Distinguishing different stackings in WSe2 bilayers grown using chemical vapor deposition

The stacking order of two-dimensional transition metal dichalcogenides (TMDs) is attracting tremendous interest as an essential component of van der Waals heterostructures. A common and fast approach to distinguish between the AA′ (2H) and AB (3R) configurations uses the relative edge orientation of each triangular layer (angle θ) from optical images. Here, we highlight that this method alone is not sufficient to fully identify the stacking order. Instead, we propose a model and methodology to accurately determine the bilayer configuration of WSe2 using second harmonic generation (SHG) and Raman spectroscopy. We demonstrate that the SHG response of the AB phase (θ=0°) layers is more intense than the signal from the single-layer structure.

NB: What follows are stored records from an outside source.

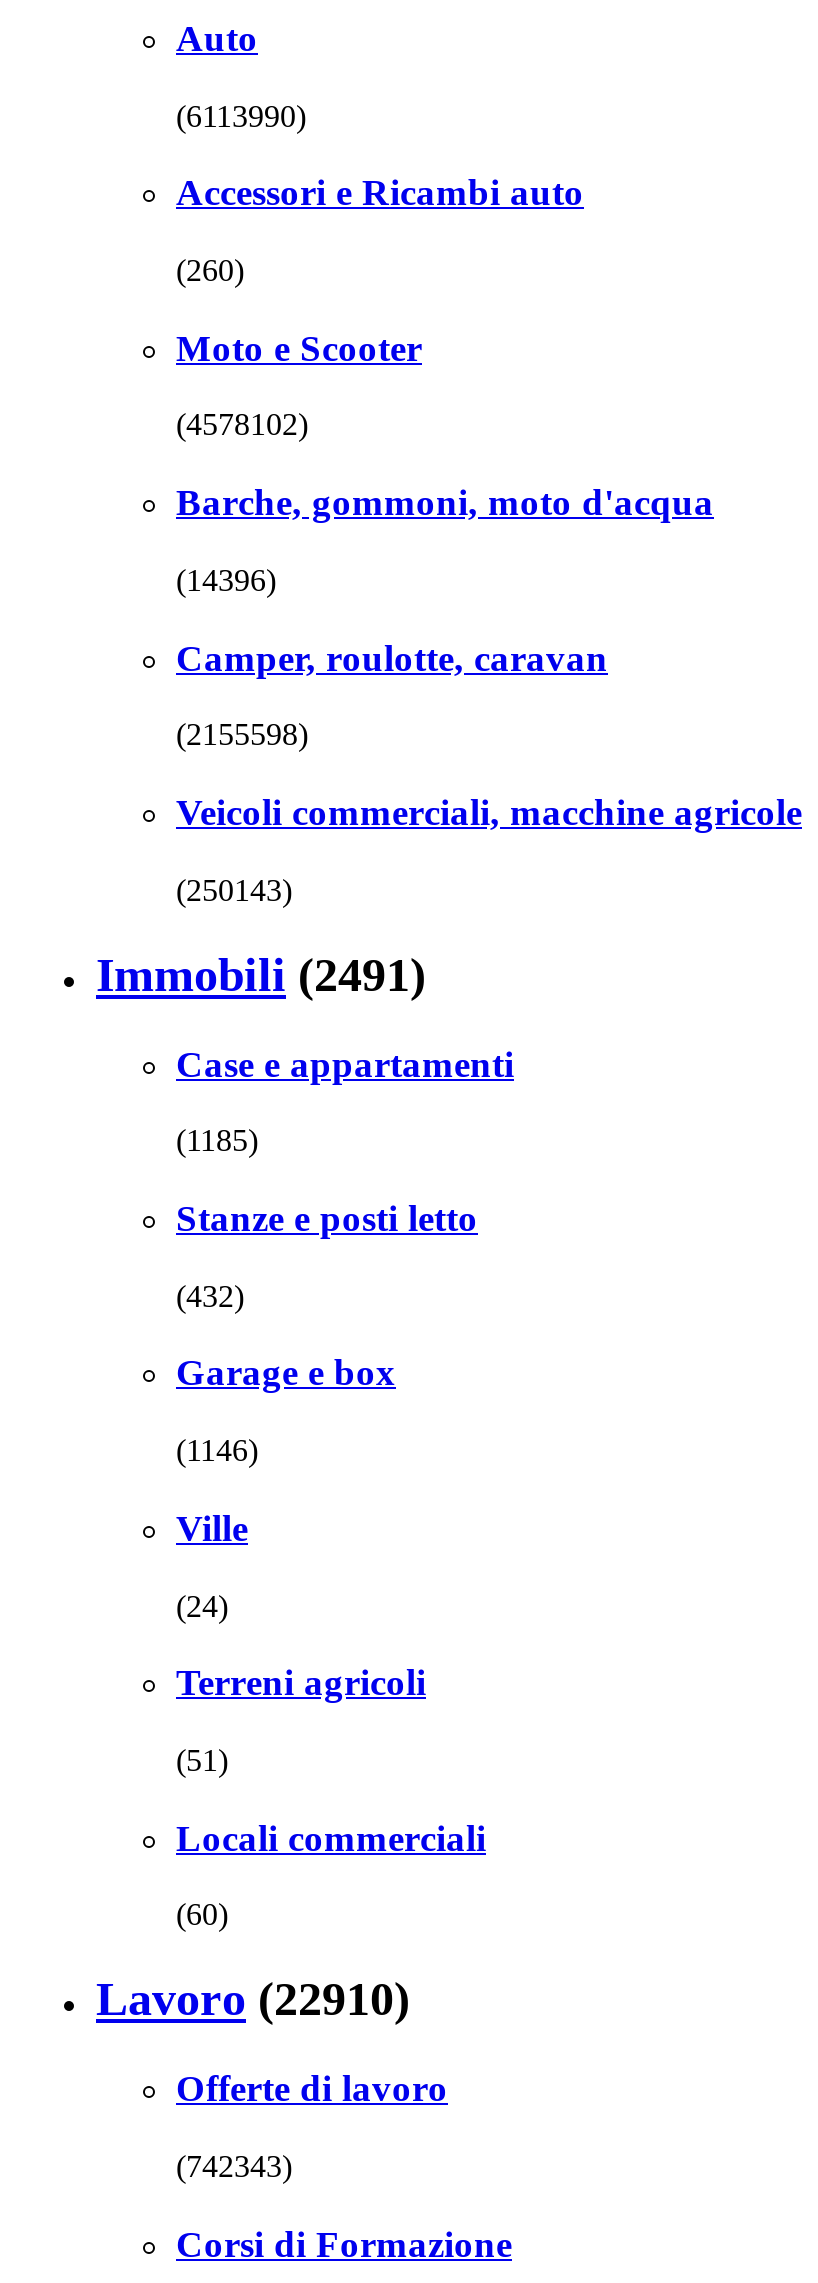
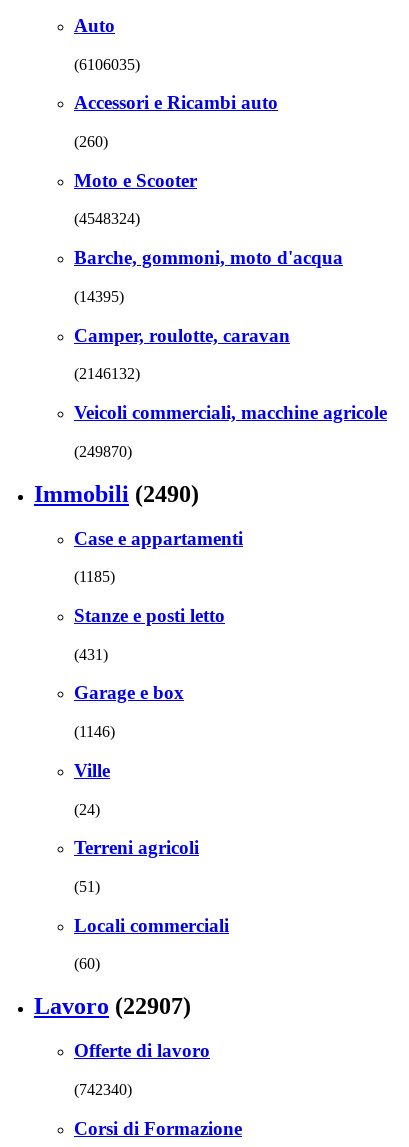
- (6113990)
+ (6106035)

- (4578102)
+ (4548324)

- (14396)
+ (14395)

- (2155598)
+ (2146132)

- (250143)
+ (249870)

- Immobili (2491)
+ Immobili (2490)

- (432)
+ (431)

- Lavoro (22910)
+ Lavoro (22907)

- (742343)
+ (742340)
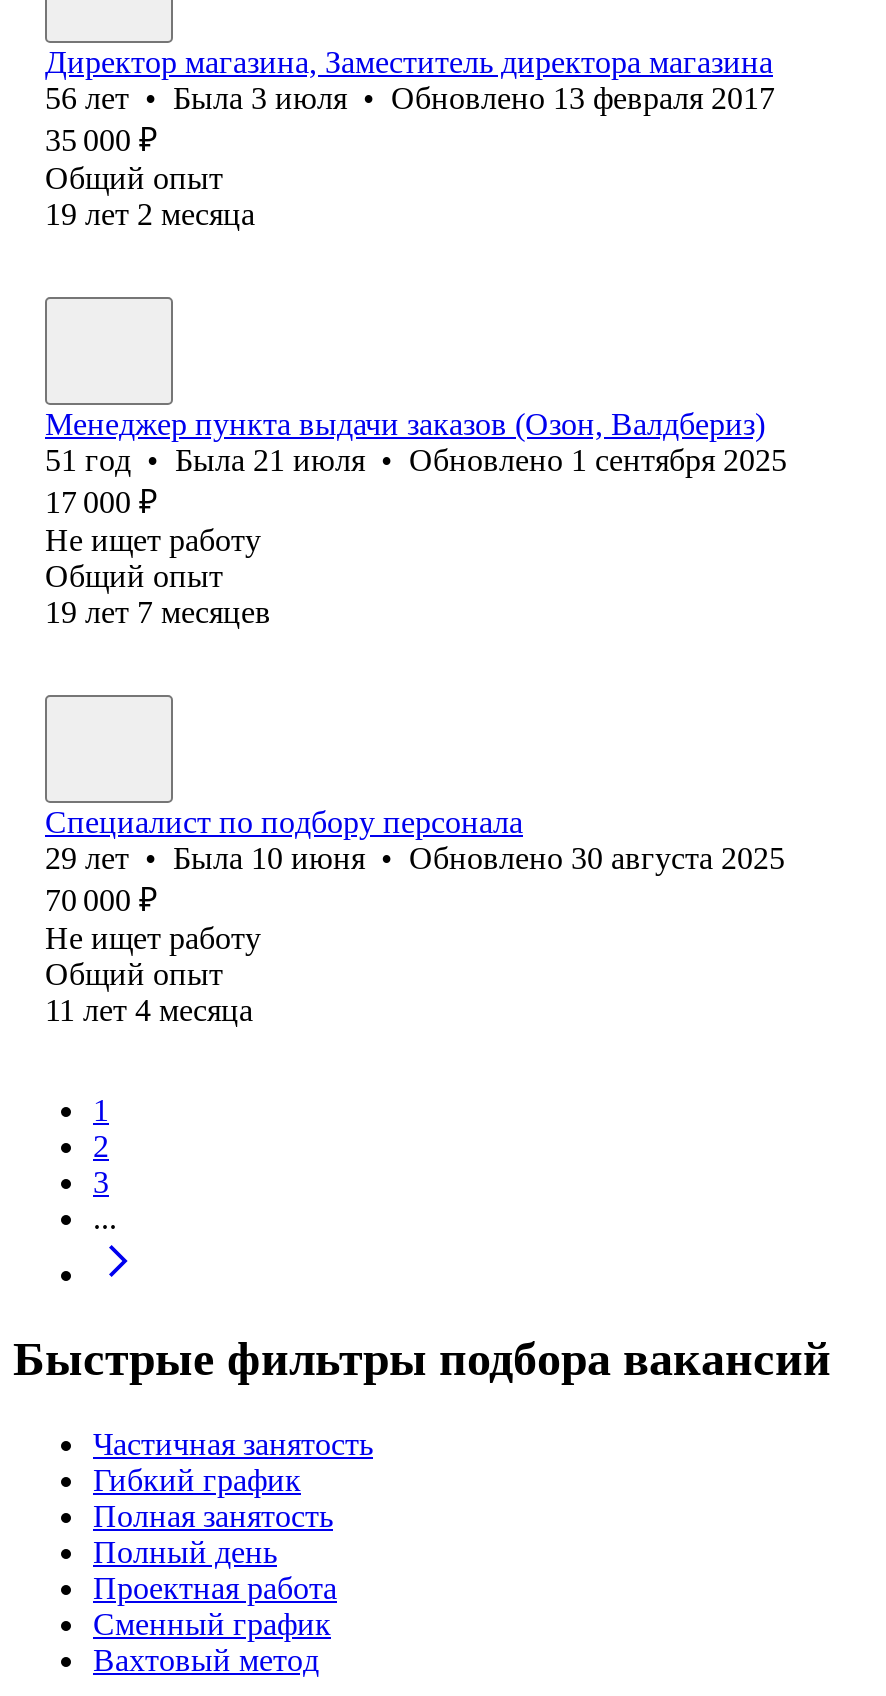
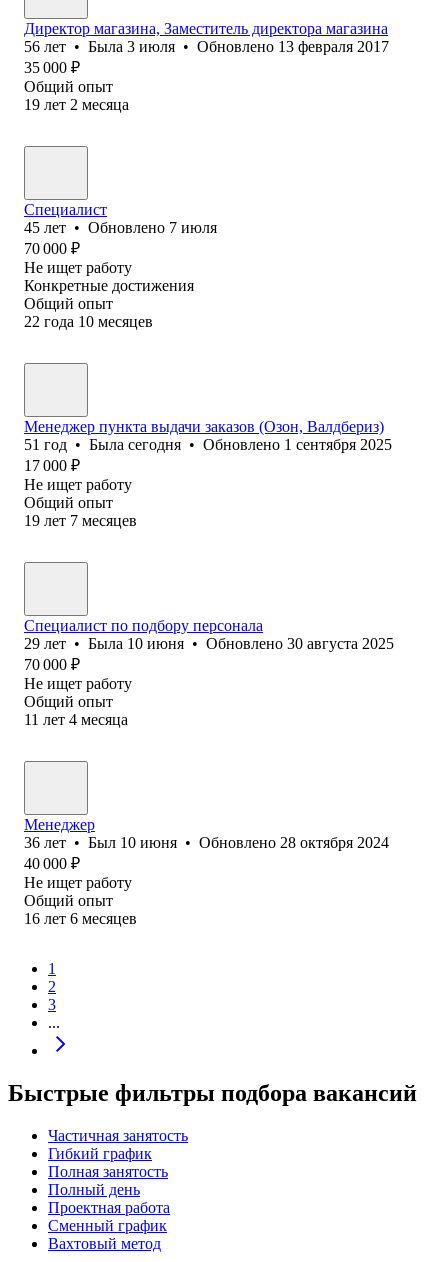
+ Специалист
+ 45 лет • Обновлено 7 июля
+ 70 000 ₽
+ Не ищет работу
+ Конкретные достижения
+ Общий опыт
+ 22 года 10 месяцев

- 51 год • Была 21 июля • Обновлено 1 сентября 2025
+ 51 год • Была сегодня • Обновлено 1 сентября 2025

+ Менеджер
+ 36 лет • Был 10 июня • Обновлено 28 октября 2024
+ 40 000 ₽
+ Не ищет работу
+ Общий опыт
+ 16 лет 6 месяцев
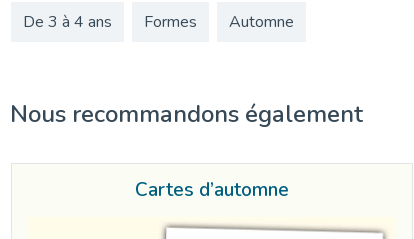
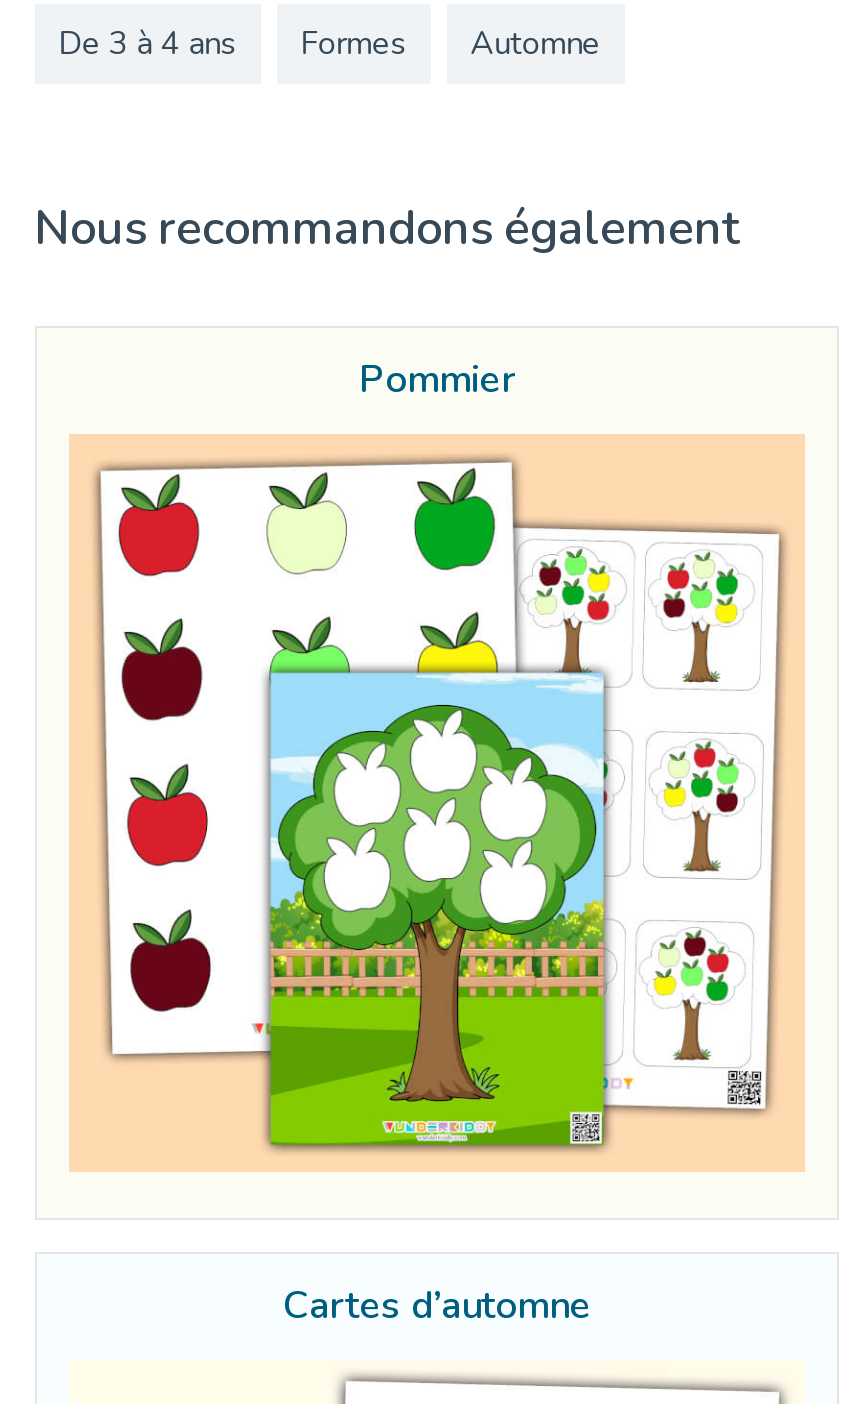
+ [image]

+ Pommier
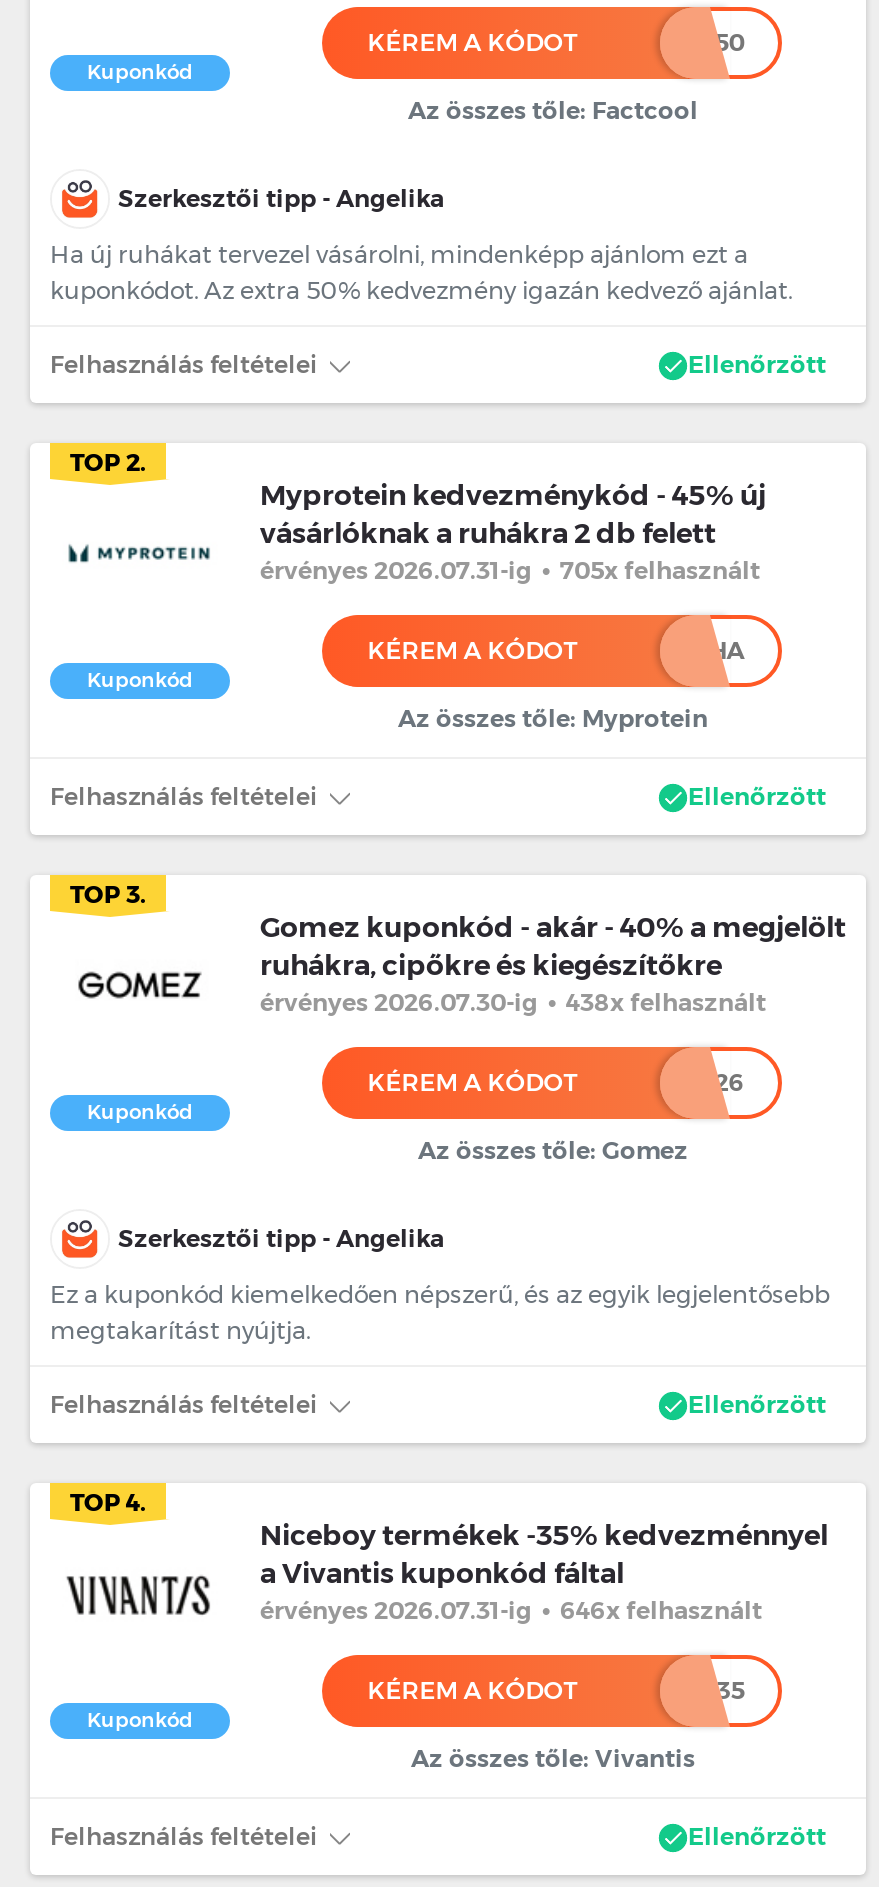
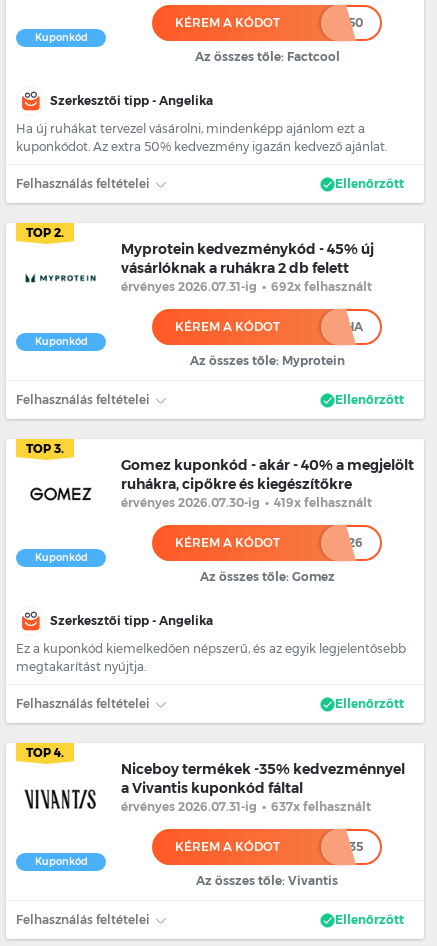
- érvényes 2026.07.31-ig • 705x felhasznált
+ érvényes 2026.07.31-ig • 692x felhasznált

- érvényes 2026.07.30-ig • 438x felhasznált
+ érvényes 2026.07.30-ig • 419x felhasznált

- érvényes 2026.07.31-ig • 646x felhasznált
+ érvényes 2026.07.31-ig • 637x felhasznált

However, the SHG totally vanishes in the AA′ and AB′ phases (θ=60° and 0°, respectively) of homobilayer WSe2. Also, several optical features of homobilayer WSe2 are found to depend on the details of the stacking order, with the difference being the clearest in the low-frequency Raman frequencies, as confirmed by density functional theory simulation. This allows unambiguous, high-throughput, nondestructive identification of stacking order in TMDs, which is not robustly addressed in this emerging research area.